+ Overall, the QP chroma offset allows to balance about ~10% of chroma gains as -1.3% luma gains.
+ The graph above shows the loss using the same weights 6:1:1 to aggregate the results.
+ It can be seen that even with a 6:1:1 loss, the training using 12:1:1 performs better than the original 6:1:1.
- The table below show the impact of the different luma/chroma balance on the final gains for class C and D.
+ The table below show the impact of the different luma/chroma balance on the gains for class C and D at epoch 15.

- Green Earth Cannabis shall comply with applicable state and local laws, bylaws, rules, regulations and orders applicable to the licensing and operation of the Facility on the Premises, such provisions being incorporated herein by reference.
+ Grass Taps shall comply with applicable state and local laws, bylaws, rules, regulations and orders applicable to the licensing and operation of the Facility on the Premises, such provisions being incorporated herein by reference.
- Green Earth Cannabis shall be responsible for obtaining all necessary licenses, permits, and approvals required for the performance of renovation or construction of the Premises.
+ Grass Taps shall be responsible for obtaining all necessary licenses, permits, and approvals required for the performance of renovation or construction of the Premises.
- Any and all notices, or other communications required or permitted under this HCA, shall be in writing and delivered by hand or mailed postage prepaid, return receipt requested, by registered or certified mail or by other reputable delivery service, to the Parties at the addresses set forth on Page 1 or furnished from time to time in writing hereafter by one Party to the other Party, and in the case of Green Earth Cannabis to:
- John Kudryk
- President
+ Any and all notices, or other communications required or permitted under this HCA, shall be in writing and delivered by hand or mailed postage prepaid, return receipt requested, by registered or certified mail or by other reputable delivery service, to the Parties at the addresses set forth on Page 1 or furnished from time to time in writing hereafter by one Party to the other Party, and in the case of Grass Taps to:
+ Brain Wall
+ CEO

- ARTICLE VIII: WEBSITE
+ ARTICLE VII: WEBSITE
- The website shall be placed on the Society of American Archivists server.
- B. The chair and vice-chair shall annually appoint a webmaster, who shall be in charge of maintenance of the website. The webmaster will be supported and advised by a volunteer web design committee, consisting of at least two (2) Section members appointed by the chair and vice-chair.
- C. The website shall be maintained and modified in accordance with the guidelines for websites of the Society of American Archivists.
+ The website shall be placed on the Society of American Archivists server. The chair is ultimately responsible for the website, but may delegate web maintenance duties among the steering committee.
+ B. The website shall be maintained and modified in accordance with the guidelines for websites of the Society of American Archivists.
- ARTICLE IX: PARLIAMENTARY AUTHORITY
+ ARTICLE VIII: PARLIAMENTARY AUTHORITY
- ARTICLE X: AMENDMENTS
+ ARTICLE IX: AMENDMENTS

ACTIVITY >>
Please give back only the lines between the first line of the entries and the line with "Taps shall be", both ends included, word for word.

SOLUTION >>
+ Overall, the QP chroma offset allows to balance about ~10% of chroma gains as -1.3% luma gains.
+ The graph above shows the loss using the same weights 6:1:1 to aggregate the results.
+ It can be seen that even with a 6:1:1 loss, the training using 12:1:1 performs better than the original 6:1:1.
- The table below show the impact of the different luma/chroma balance on the final gains for class C and D.
+ The table below show the impact of the different luma/chroma balance on the gains for class C and D at epoch 15.

- Green Earth Cannabis shall comply with applicable state and local laws, bylaws, rules, regulations and orders applicable to the licensing and operation of the Facility on the Premises, such provisions being incorporated herein by reference.
+ Grass Taps shall comply with applicable state and local laws, bylaws, rules, regulations and orders applicable to the licensing and operation of the Facility on the Premises, such provisions being incorporated herein by reference.
- Green Earth Cannabis shall be responsible for obtaining all necessary licenses, permits, and approvals required for the performance of renovation or construction of the Premises.
+ Grass Taps shall be responsible for obtaining all necessary licenses, permits, and approvals required for the performance of renovation or construction of the Premises.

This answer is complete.